▸ **Exercise brief**
Your task is to copy every line of the records below that contains "icons".

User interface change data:
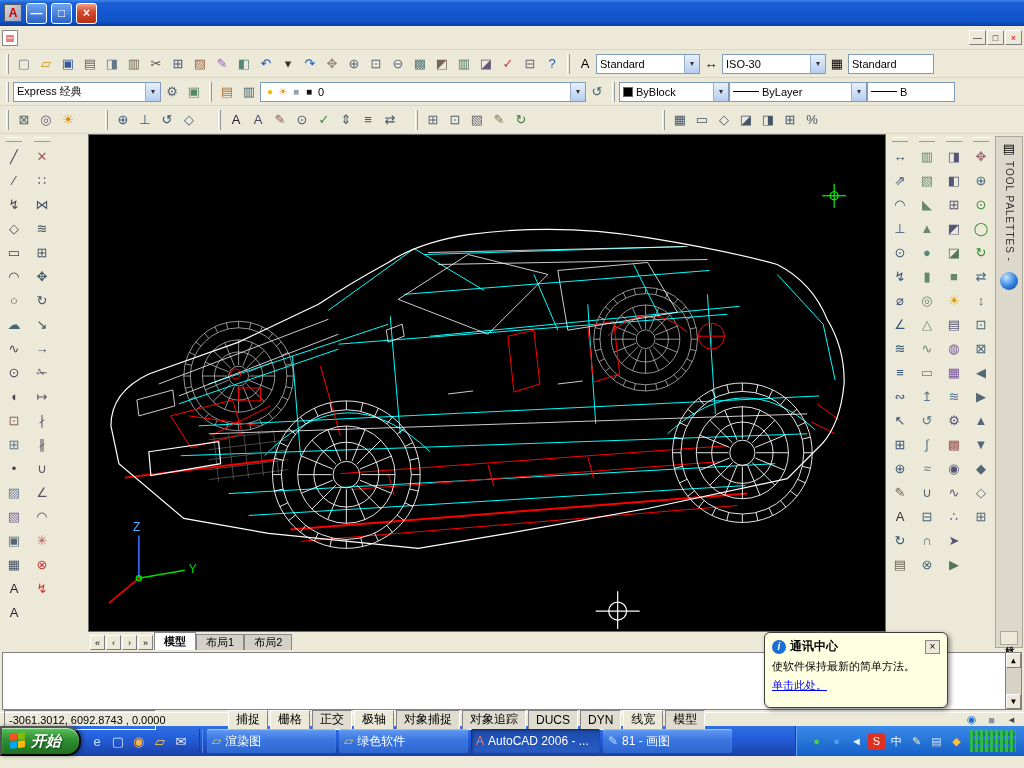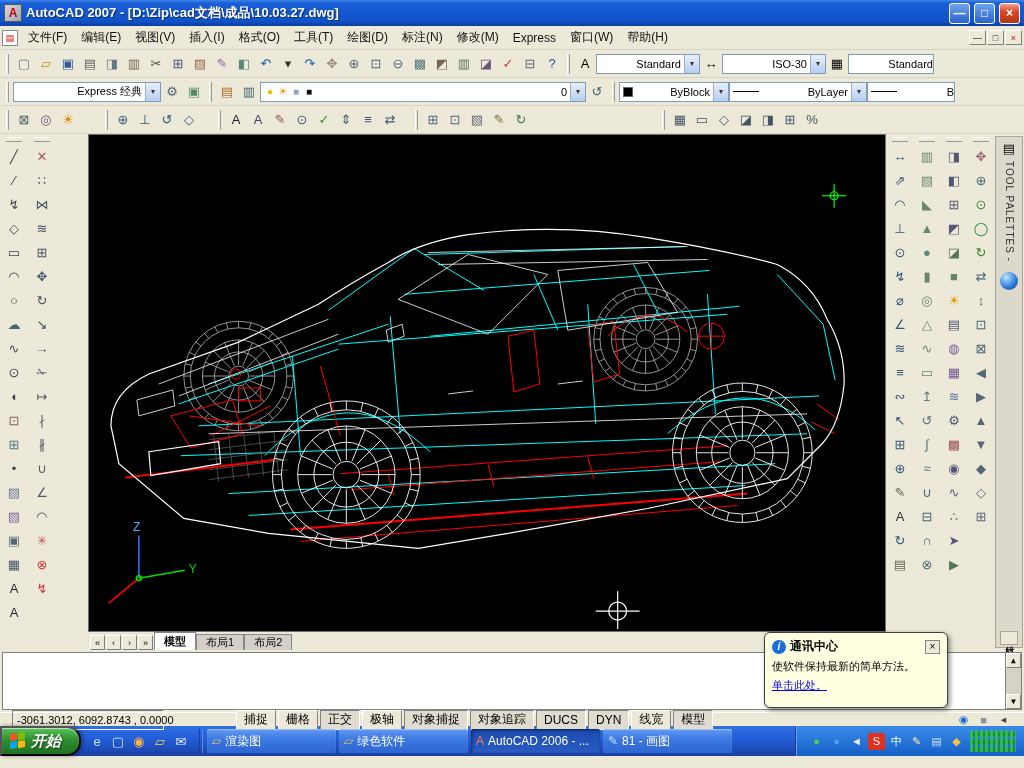--- a/index.html
+++ b/index.html
@@ -30,21 +30,21 @@
 
   
   .tb { height:28px; display:flex; align-items:center; background:#ece9d8; border-bottom:1px solid #d8d4c8; padding:0 2px; overflow:hidden; }
   .icons { display:flex; align-items:center; }
   .tbtn { width:22px; height:22px; display:flex; align-items:center; justify-content:center;
     background:transparent; border:1px solid transparent; font-size:13px; padding:0; font-family:inherit; }
   .tbtn .glyph { pointer-events:none; }
   .grip { width:3px; height:20px; border-left:1px solid #fff; border-right:1px solid #999; margin:0 4px; }
   .combo { display:flex; align-items:center; height:20px; background:#fff; border:1px solid #7f9db9;
     font-size:11px; padding-left:3px; gap:3px; overflow:hidden; }
-  .combo .val { flex:1; white-space:nowrap; overflow:hidden;text-align:right; }
+  .combo .val { flex:1; white-space:nowrap; overflow:hidden; }
   .combo .arr { width:15px; align-self:stretch; flex:none; background:linear-gradient(#e7f0fc,#b7cdf0);
     border-left:1px solid #9ab0c8; display:flex; align-items:center; justify-content:center; font-size:8px; color:#333; }
   .combo .sw { width:10px; height:10px; background:#000; border:1px solid #666; flex:none; }
   .lsample { width:26px; border-top:1px solid #000; flex:none; }
   .lstatus { display:flex; gap:1px; flex:none; font-size:10px; }
   .lstatus span { width:12px; text-align:center; }
 
   
   .main { display:flex; height:516px; }
   .side { background:#ece9d8; display:flex; }
@@ -80,21 +80,21 @@
   .cmd-history { position:absolute; top:1px; left:3px; right:18px; height:36px; overflow:hidden; }
   .cmd-line { height:17px; white-space:nowrap; }
   .cmd-input { position:absolute; left:0; right:18px; bottom:0; height:20px; border-top:1px solid #808080;
     display:flex; align-items:center; padding-left:3px; }
   .cmd-scroll { position:absolute; top:0; right:0; bottom:0; width:16px; background:#d6d2c6; border-left:1px solid #808080;
     display:flex; flex-direction:column; justify-content:space-between; }
   .sbtn { height:15px; border:1px solid; border-color:#fff #808080 #808080 #fff; background:#ece9d8;
     font-size:8px; display:flex; align-items:center; justify-content:center; }
 
   
-  .statusbar { height:14px; display:flex; align-items:center; gap:2px; background:#ece9d8; border-top:1px solid #fff; padding:0 12px; }
+  .statusbar { height:14px; display:flex; align-items:center; gap:2px; background:#ece9d8; border-top:1px solid #fff; padding:0 4px; }
   .coords { width:152px; height:20px; border:1px solid; border-color:#808080 #fff #fff #808080;
     display:flex; align-items:center; padding:0 4px; font-size:11px; white-space:nowrap; }
   .toggle { height:20px; padding:0 7px; font-size:12px; font-family:inherit; background:#ece9d8;
     border:1px solid; border-color:#fff #848284 #848284 #fff; }
   .toggle.pressed { border-color:#848284 #fff #fff #848284; background:#e0dccf; }
   .stray { margin-left:auto; display:flex; gap:3px; font-size:11px; }
 
   
   .taskbar { height:30px; display:flex; align-items:center; background:linear-gradient(#2f71e0,#245edb 40%,#1941a5); }
   .start { height:30px; display:flex; align-items:center; gap:5px; padding:0 18px 0 8px; border-radius:0 14px 14px 0;
@@ -129,43 +129,27 @@
     display:flex; align-items:center; justify-content:center; }
   .plink { color:#00f; text-decoration:underline; display:inline-block; margin-top:4px; }
 </style>
 </head>
 <body>
 
 <div id="app">
 
   <div class="titlebar">
     <div class="app-icon">A</div>
-    <div class="title">AutoCAD 2007 - [D:\Zip\cad文档\成品\10.03.27.dwg]</div>
     <button class="winbtn">—</button>
     <button class="winbtn">□</button>
     <button class="winbtn close">×</button>
   </div>
 
   <div class="menubar">
     <div class="doc-icon">▤</div>
-    <div class="icons">
-
-    <div class="menu-item">文件(F)</div>
-        <div class="menu-item">编辑(E)</div>
-        <div class="menu-item">视图(V)</div>
-        <div class="menu-item">插入(I)</div>
-        <div class="menu-item">格式(O)</div>
-        <div class="menu-item">工具(T)</div>
-        <div class="menu-item">绘图(D)</div>
-        <div class="menu-item">标注(N)</div>
-        <div class="menu-item">修改(M)</div>
-        <div class="menu-item">Express</div>
-        <div class="menu-item">窗口(W)</div>
-        <div class="menu-item">帮助(H)</div>
-      </div>
     <div class="spacer"></div>
     <button class="docbtn">—</button>
     <button class="docbtn">□</button>
     <button class="docbtn close">×</button>
   </div>
 
   <div class="tb">
     <div class="grip"></div>
     <div class="icons">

▸ **Reply to the task**
   .icons { display:flex; align-items:center; }
-    <div class="icons">
     <div class="icons">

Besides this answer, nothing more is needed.